Эмилио.
— Где мы? — спрашиваю я Джейса, глядя на двух мужчин, которые курят сигары и оживленно размахивают руками.
— Это дом отца Дорнана, — говорит Джейс, глядя на мужчин с нечитаемым выражением лица.
— Значит, он твой дедушка? — спрашиваю я, хотя и так знаю. Я встречала этого человека. Человека в тени, который охранял двери и молча наблюдал с края сцены в Va Va Voom, когда Дорнан и его сыновья забрали у меня все шесть лет назад.
— Наверное, да, — говорит Джейс, явно не в восторге от этой информации.
Джейс не делает движения, чтобы выйти из машины, поэтому я тоже не делаю. Я мысленно фиксирую в памяти свое окружение, на случай, если мне понадобится использовать эту информацию позже. На каждом углу квадратного участка земли стоят высокие башни, на каждой из которых сидит охранник в черном одеянии и с пулеметом наперевес.
Восхитительно.
Джейс поднимает руку, чтобы открыть свою дверь, и я протягиваю свою, останавливая его.
— Подожди, — тихо говорю я. Он поворачивается ко мне, его лицо пустое, маска.
Я беру ближайшую ко мне руку и ласково сжимаю ее.
— Просто... я бы хотела, чтобы все было по-другому, понимаешь?
Он смотрит вниз на мою руку, затем кладет свою вторую ладонь сверху и нежно похлопывает меня.
— Да, — говорит он, с выражением покорности в глазах.
Он выходит из машины, и я медленно следую за ним, крепко прижимая к себе сумочку.
Здесь, в Тихуане, жарко, духота и смог. А я-то думала, что в Лос-Анджелесе проблемы со смогом. Он не сравнится с густым, спертым воздухом, который прилипает к моей коже и заставляет меня чувствовать себя грязной, как только я выхожу из машины.
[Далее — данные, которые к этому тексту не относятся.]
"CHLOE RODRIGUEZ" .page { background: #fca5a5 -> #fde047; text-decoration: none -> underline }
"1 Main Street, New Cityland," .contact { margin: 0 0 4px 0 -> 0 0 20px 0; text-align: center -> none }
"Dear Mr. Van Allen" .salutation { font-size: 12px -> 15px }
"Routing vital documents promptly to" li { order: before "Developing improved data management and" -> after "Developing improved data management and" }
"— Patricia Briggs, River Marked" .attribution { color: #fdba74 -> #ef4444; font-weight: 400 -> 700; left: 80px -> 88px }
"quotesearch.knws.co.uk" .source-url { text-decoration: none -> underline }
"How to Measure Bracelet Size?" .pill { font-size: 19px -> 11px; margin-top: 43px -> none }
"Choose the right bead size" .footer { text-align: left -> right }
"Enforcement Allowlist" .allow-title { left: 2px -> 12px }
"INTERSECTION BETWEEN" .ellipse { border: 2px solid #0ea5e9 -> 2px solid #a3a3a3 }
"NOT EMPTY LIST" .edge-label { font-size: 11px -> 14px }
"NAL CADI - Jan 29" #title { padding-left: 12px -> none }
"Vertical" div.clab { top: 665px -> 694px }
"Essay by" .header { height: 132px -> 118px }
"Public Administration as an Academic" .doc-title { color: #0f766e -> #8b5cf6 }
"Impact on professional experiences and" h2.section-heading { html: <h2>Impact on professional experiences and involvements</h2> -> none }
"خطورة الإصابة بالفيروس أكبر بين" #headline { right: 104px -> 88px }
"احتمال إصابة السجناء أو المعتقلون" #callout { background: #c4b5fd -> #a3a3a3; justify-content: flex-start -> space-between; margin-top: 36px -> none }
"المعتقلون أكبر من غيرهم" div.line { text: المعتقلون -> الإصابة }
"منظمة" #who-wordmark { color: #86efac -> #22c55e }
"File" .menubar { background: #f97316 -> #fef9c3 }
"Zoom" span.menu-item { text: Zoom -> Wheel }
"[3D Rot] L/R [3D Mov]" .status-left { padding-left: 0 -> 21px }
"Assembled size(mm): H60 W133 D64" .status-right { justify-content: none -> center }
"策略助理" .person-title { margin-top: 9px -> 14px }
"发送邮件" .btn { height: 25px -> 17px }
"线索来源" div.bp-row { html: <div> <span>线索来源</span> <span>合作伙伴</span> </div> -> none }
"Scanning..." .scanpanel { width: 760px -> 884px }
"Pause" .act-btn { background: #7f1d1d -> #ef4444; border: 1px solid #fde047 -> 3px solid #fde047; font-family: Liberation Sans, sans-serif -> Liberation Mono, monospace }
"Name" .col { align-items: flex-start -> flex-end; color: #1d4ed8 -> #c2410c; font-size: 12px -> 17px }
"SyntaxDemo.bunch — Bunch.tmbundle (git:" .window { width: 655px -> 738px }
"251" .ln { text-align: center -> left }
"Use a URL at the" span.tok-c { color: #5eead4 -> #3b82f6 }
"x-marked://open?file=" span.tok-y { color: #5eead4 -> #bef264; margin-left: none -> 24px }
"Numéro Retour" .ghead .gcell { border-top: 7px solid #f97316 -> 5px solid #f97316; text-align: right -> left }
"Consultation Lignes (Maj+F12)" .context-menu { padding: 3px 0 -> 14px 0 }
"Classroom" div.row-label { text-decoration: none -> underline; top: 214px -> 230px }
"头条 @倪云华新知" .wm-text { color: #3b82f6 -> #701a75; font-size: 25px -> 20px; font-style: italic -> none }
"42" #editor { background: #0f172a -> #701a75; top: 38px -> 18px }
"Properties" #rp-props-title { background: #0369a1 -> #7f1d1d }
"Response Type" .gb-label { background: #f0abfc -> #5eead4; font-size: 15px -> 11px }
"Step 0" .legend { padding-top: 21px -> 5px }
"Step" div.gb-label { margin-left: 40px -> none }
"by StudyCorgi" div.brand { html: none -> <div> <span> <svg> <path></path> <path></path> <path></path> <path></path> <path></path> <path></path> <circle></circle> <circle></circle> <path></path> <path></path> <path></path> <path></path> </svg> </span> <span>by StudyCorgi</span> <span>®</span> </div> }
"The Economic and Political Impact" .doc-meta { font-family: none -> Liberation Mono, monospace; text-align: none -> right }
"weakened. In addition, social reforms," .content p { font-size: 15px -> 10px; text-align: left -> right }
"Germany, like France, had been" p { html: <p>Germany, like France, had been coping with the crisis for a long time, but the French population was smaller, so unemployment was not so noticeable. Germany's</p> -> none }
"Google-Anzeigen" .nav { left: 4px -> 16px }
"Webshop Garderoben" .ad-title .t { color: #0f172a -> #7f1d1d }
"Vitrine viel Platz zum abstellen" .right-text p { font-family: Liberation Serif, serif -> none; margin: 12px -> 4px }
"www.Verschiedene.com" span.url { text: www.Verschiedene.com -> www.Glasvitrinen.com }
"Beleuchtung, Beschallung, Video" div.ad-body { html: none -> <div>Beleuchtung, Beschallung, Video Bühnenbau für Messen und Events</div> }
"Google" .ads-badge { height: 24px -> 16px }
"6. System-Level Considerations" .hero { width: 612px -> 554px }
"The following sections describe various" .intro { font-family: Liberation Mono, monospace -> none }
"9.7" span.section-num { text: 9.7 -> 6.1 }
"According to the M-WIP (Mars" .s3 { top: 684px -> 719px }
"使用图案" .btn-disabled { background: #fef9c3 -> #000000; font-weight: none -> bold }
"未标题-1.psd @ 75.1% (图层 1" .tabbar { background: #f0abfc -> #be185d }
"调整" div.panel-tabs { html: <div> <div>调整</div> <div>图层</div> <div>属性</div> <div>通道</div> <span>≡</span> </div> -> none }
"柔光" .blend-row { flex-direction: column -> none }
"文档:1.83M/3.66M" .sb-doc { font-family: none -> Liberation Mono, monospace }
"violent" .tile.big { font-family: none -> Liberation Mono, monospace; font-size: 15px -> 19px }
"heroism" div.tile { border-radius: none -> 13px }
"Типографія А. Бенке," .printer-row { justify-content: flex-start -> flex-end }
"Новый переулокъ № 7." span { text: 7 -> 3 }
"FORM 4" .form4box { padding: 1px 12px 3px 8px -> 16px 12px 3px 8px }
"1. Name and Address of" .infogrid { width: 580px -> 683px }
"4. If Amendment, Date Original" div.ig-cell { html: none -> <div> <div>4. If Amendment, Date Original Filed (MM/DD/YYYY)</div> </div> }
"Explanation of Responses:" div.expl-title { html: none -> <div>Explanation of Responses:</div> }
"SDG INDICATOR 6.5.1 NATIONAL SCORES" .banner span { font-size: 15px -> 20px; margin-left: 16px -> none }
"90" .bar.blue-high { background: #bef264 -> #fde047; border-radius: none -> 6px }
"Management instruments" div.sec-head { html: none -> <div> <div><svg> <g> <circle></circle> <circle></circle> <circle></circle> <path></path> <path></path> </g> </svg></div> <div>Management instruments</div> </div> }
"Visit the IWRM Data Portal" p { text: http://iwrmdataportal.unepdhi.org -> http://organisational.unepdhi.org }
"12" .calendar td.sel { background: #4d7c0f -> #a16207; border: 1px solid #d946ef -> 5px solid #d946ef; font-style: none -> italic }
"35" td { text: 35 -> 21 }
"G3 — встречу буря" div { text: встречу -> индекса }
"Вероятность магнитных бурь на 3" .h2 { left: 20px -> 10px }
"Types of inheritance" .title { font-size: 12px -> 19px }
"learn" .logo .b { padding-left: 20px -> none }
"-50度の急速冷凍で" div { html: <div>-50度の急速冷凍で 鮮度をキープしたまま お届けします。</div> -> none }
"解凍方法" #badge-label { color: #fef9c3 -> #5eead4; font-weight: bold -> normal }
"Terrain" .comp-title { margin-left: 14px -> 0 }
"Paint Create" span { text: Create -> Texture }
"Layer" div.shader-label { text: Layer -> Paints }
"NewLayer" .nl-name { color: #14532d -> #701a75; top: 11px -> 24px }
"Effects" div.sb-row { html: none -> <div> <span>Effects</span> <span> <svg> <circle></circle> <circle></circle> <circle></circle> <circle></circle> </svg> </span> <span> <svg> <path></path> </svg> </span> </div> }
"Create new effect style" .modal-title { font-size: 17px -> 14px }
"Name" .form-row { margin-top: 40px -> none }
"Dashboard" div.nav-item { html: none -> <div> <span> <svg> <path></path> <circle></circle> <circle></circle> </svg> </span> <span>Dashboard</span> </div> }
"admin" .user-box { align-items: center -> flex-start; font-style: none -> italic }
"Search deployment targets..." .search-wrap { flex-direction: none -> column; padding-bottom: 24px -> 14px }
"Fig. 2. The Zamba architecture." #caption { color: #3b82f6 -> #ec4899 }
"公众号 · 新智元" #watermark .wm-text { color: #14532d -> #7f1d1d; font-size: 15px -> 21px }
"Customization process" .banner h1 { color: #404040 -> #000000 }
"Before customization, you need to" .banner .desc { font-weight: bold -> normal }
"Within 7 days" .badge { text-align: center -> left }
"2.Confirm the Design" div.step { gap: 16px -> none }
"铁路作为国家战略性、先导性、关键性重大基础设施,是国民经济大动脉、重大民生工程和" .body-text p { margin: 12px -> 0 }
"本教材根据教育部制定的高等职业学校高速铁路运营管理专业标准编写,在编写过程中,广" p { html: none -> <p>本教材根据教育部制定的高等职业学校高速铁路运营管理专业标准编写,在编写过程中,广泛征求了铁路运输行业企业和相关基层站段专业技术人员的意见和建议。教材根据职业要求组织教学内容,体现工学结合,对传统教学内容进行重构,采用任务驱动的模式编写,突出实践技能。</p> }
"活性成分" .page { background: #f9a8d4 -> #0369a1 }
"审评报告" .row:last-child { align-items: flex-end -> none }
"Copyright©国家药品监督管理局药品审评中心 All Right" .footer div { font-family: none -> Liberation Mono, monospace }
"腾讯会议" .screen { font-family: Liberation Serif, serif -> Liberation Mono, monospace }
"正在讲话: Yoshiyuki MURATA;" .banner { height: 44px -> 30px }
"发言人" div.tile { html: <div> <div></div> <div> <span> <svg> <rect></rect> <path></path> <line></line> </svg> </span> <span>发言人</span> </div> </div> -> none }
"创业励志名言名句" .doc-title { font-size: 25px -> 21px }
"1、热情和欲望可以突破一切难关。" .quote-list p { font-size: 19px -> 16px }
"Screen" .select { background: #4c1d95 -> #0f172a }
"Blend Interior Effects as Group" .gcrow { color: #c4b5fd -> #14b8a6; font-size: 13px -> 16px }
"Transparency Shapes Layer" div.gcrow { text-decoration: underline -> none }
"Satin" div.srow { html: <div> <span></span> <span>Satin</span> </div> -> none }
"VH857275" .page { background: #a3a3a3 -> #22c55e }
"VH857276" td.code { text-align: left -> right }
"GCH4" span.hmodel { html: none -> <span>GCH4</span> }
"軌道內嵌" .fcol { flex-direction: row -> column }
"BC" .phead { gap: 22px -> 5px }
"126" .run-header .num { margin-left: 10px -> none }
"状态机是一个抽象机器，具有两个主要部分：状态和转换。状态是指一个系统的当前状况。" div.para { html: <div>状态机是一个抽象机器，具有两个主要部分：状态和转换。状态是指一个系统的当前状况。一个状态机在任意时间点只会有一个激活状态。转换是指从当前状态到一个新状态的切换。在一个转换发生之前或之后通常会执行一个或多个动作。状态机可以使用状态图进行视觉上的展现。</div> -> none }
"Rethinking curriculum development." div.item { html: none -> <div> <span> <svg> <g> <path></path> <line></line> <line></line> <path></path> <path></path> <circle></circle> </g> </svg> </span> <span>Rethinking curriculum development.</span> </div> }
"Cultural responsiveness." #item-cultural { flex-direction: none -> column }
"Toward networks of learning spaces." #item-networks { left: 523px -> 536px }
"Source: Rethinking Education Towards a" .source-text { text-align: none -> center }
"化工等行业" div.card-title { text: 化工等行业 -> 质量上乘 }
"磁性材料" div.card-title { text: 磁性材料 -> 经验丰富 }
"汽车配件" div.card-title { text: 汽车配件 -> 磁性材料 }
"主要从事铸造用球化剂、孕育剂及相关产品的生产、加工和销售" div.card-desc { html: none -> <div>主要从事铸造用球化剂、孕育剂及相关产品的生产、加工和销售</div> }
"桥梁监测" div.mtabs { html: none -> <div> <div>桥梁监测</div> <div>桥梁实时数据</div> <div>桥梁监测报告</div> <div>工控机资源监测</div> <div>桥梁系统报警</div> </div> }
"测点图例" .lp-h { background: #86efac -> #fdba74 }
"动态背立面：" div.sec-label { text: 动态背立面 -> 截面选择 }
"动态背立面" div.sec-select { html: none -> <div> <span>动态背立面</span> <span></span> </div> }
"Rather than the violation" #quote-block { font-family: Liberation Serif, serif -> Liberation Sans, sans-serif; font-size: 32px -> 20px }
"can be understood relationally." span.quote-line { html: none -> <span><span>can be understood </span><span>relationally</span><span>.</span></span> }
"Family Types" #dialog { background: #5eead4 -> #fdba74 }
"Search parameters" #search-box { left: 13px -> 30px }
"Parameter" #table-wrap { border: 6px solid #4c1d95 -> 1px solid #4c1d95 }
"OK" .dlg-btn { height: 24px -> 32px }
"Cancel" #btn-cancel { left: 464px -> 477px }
Полагаю, это реальность того, что каждый час тысячи машин проезжают через узкий пограничный переход.
Дорнан замечает нас и приветствует нас движением подбородка, делая затяжку сигарой, слушая, как говорит его отец. Я быстро оглядываю Эмилио, отмечая его дорогой дизайнерский костюм и седые волосы, и удивляюсь, как сын итальянского наркобарона стал президентом байкерского клуба Братья Цыгане.
Но я, конечно, знаю. Я точно знаю, как он это сделал. Он просто убивал и убивал, пока не получил всю власть. Это самый простой способ подняться на вершину.
Устранить конкурентов.
Джейс поднимается по длинной лестнице из гладкого камня, ведущей к двойным входным дверям, и ждет, пока я догоню его, прежде чем он постучит. Молодая девушка, одетая в черно-белую униформу горничной, открывает дверь еще до того, как его рука снова опускается. Я догадываюсь, что они ждали нас.
— Они наверху, — говорит девушка, указывая на витиеватую лестницу перед нами, которая поднимается на второй этаж.
Прежде чем подняться по лестнице, мы проходим через причудливо выглядящее фойе, и я думаю, была ли я когда-либо в доме, через который протекало столько денег, как через этот. Это грязные деньги, хотя - об этом можно судить по ошметкам штукатурки, выбитой из стен, в которых так явно видны пулевые отверстия, и по тому, как горничная суетится вокруг, словно ее жизнь зависит от уровня ее работы. Возможно, так оно и есть. Мое сердце замирает, когда я понимаю, что она, вероятно, какая-то рабыня. Запертая в этом доме и принадлежащая Эмилио. Он такой же больной ублюдок. В детстве я всегда боялась к нему подходить.
Когда мы поднимаемся по лестнице, я вижу Дорнана через открытую дверь. Он все еще стоит на балконе, разговаривая с отцом, но останавливается, чтобы подмигнуть мне. Во мне что-то всколыхнулось, и я подмигнула ему в ответ, чувствуя, как адреналин заново бурлит в моих венах.
Он отрывается от отца и идет внутрь, его сигара все еще во рту. Он несколько раз затягивается сигарой, затем убирает ее и щелкает пальцами другой руки, чтобы привлечь внимание остальных братьев, которые стоят и слоняются по большой официальной гостиной, выглядя сердитыми и скучающими.
Эти братья всегда выглядят скучающими.
Джейс вбегает в комнату рядом со мной.
— Извини, пап, - говорит он. — Дерьмовые пробки.
Дорнан кивает, пожимая плечами.
— Невозможно проехать на машине посреди всех, как на байке, — говорит он, успокаивая Джейса, который заметно расслабляется.
— Внимание, — говорит Дорнан, и каждый сын обращает свое внимание на него. — Нонно хочет кое-что сказать вам всем.